What Do the "A" and the "C" Stand for on Hockey Jerseys?
Many hockey fans have probably noticed the letter 'A' or 'C' on some hockey players' jerseys and wondered, what do they mean? If you've followed sports for some time, you're probably familiar with the team captain concept, and that's exactly what the C stands for. But that A is for 'alternate captain.'
The A's and the C's of Hockey
Hockey does things a little bit differently from other sports, in case you hadn't noticed. And the way hockey designates its captains is also slightly different. In the National Hockey League, each team can have only one captain. That player wears a C on their uniform, usually on the upper left side of the jersey. A team can also designate up to two alternate captains. Or, if no captain is identified, a team can have three alternate captains. But don't confuse the A for 'assistant' captain—the title is specifically known as the 'alternate' captain. Alternate captains wear the A on the upper left part of their jersey, or if space does not allow for it there, on the upper right.
What is the Role of a Captain in Hockey?
The main role of a captain is to speak to the referees when they call penalties, or for interpretations of rules. Then they carry those messages to the bench for the coaches to hear—the captain of the team is the only player allowed to do this. The alternate captains serve the same role if the captain is on the bench, injured, or serving a penalty. And that's the end of the captain's role according to the NHL rules. But the role of a captain, and the alternate captains, goes deeper than the rule book.
The captain is much more of a team leader—someone respected and admired by fans, teammates, coaching staff, and management. They are the leader of the locker room, are expected to behave as a role model, act as the conduit between players and coaches or management, and are often the face of the team at public events or ceremonies.
How Is a Hockey Team Captain Chosen?
There is no rule or standard for how a player becomes a team captain. On some teams, the captain is elected by a vote of the team. Sometimes, the captain is appointed by the coach or management. Usually, a captain is a veteran player who has earned the right. And usually, they are already a leader in the locker room, and their selection is seen as an endorsement by the team of leadership qualities. More and more, the captain is a star player—sometimes they're not the veteran so much as they are the leading scorer, even if that comes at a very young age. Sidney Crosby was named the captain of the Pittsburgh Penguins before he even turned 20, yet he's the fourth youngest player to wear the C on his chest. Connor McDavid of Edmonton was a month younger than Crosby when he first wore the C on his sweater for the Oilers in 2016, and is the second youngest player ever to earn the honor.

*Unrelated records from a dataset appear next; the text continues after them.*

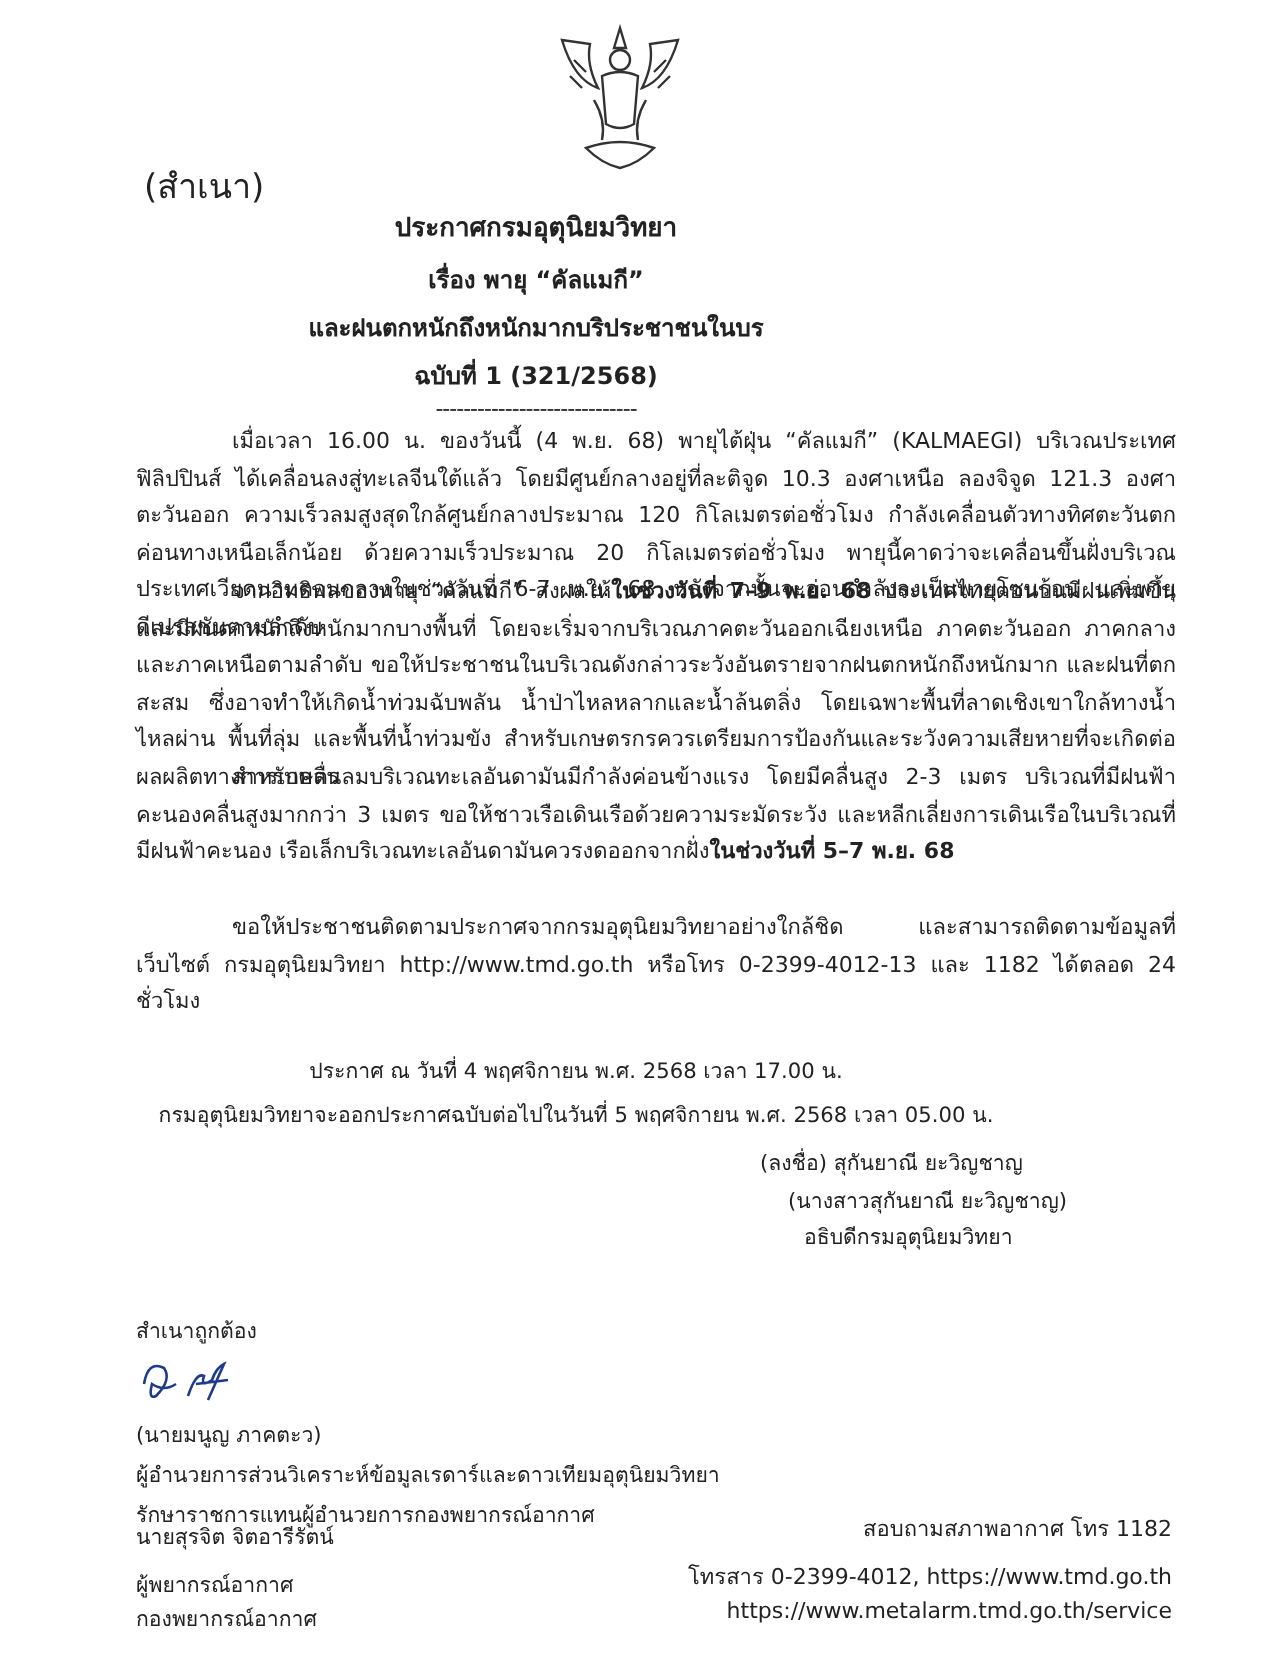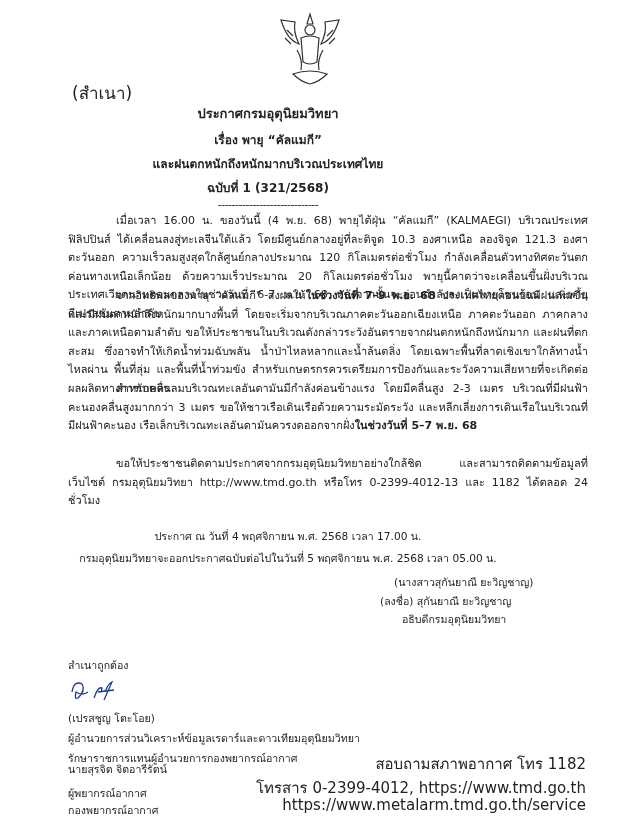"และฝนตกหนักถึงหนักมากบริเวณประเทศไทย" div.abs { text: และฝนตกหนักถึงหนักมากบริเวณประเทศไทย -> และฝนตกหนักถึงหนักมากบริประชาชนในบร }
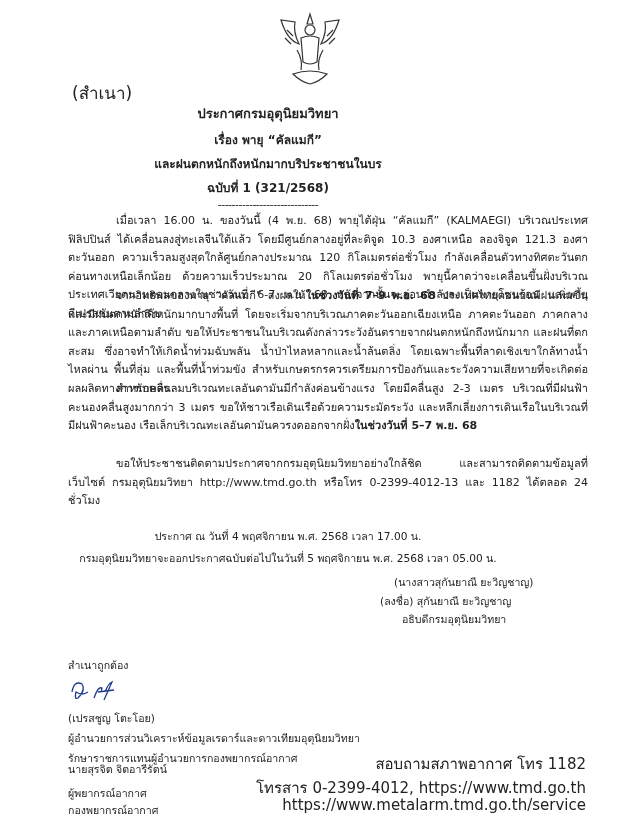"(นางสาวสุกันยาณี ยะวิญชาญ)" div { order: before "(ลงชื่อ) สุกันยาณี ยะวิญชาญ" -> after "(ลงชื่อ) สุกันยาณี ยะวิญชาญ" }
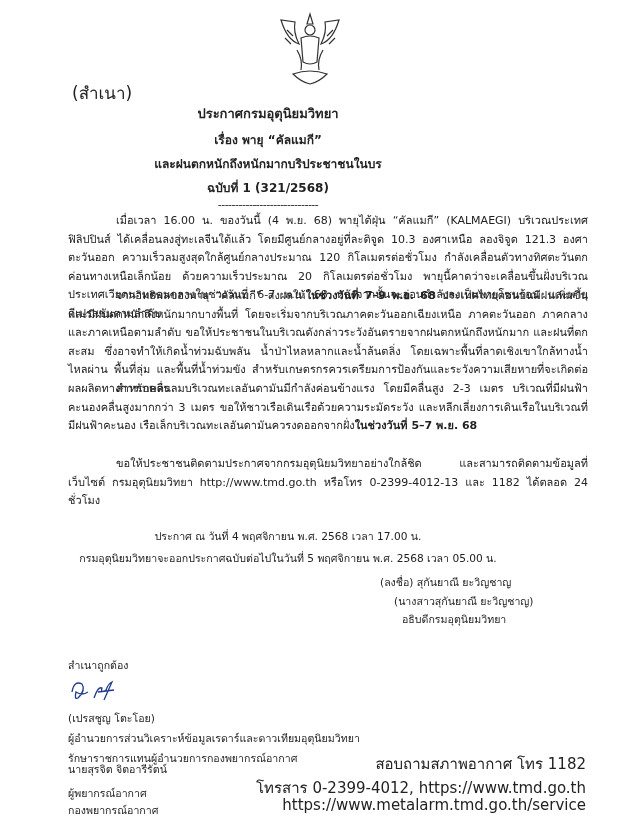"(เปรสชูญ โตะโอย)" div { text: เปรสชูญ โตะโอย -> นายมนูญ ภาคตะว }
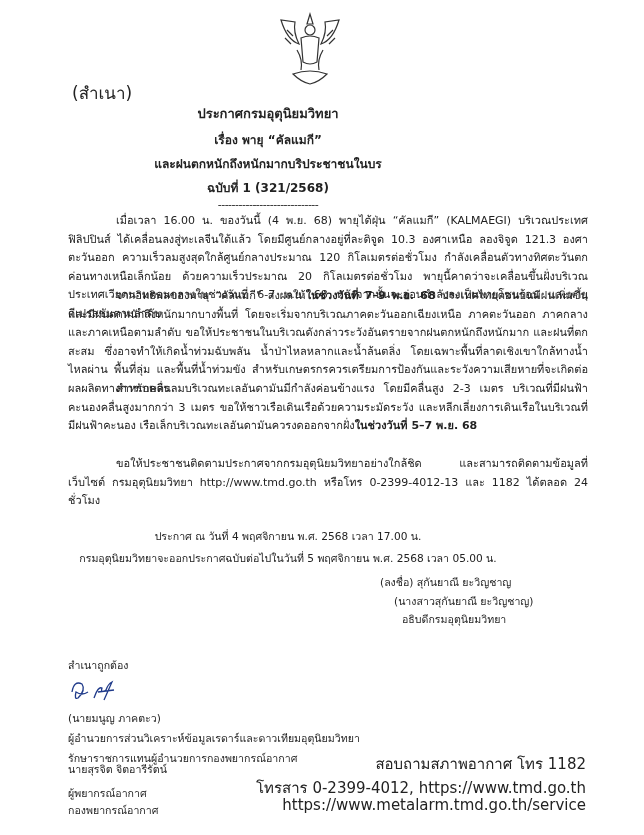"สอบถามสภาพอากาศ โทร 1182" .contact { font-size: 15px -> 11px }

Goalies Can No Longer Serve as Captains
Bill Durnan of the Montreal Canadiens was the last goalie to wear the C on his sweater when he captained the Habs in 1947–48. After that year, the NHL ruled that goalies could no longer serve as captains because it was too disruptive to the game for a goalie to skate in for an official ruling, relay that to the bench, and return to the crease. Neither can goaltenders serve as alternate captains. In all, six NHL goalies were named captains of their clubs before the rule change.
The Debate Over Hockey's C's and A's
Being named the captain of a hockey team is an honor that can draw fans into prolonged debates over the Cs and the As. It's also not forever. Angry coaches have taken the C from players for poor performance on the ice, or after a battle with a coach or team official. And some team captains have resigned over squabbles with the team or in protest over a team decision. In 1980 Toronto Maple Leafs center Darryl Sittler infamously ripped the C off his sweater and resigned the position after the team traded his best friend.
It's an exciting moment when your favorite player puts the C on their sweater for the team you've spent a lifetime rooting for. The glory of being named captain is a nice cherry on top of a long, storied career, an outward sign of the respect that player has earned on the ice and off.